Greatest Hits (titled on the back cover as Greatest Hits 87–92) is a 2002 greatest hits album by Australian singer Kylie Minogue. Released on 18 November 2002 by PWL, the album collects work from Minogue's PWL period, including the albums Kylie (1988), Enjoy Yourself (1989), Rhythm of Love (1990), Let's Get to It (1991) and Greatest Hits (1992).

An updated version of the compilation called Greatest Hits 87–97 was later released on 24 November 2003 by BMG and PWL, distributed by Jive, due to her release of Body Language in early 2004. The cover sleeve for the version was shot by British photographer Simon Fowler in 1990. This version of the album includes songs and remixes from Kylie Minogue (1994) and Impossible Princess (1997), and also received positive reception from music critics.

Background
After the massive success of Minogue's eighth studio album Fever, BMG decided to release a greatest hits album.
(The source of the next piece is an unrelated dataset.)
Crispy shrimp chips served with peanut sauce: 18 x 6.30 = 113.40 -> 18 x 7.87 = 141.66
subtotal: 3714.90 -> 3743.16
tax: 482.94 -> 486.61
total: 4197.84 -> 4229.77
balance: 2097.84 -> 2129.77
The 2002 album cover used a stock photo photographed by Jasper James, which depicts a supposed look-alike dressed in her underwear. AllMusic's Johnny Loftus called it "shoddy." The updated version of the compilation later used a picture from Minogue's photoshoot with Simon Fowler in 1990.
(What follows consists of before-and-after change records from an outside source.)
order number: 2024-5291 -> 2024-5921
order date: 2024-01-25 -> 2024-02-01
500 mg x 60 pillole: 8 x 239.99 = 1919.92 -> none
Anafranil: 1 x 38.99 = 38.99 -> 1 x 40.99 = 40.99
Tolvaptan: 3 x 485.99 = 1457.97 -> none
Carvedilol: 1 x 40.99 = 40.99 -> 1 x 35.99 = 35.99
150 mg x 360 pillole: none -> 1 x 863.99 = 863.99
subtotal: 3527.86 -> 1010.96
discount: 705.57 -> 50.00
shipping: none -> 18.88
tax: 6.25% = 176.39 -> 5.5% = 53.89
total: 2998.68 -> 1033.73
The release ruffled some feathers in the Kylie camp, in particular the cover artwork. An 'official' cover, designed by Kylie and her team was made available to download from her website and was also given away free inside copies of Heat magazine. Titled Vintage Kylie, the card insert bore the cheeky message "Like Kylie? Why not have the real thing!" A version of the compilation titled Best of was also released in France, but withdrawn from sale on day of release.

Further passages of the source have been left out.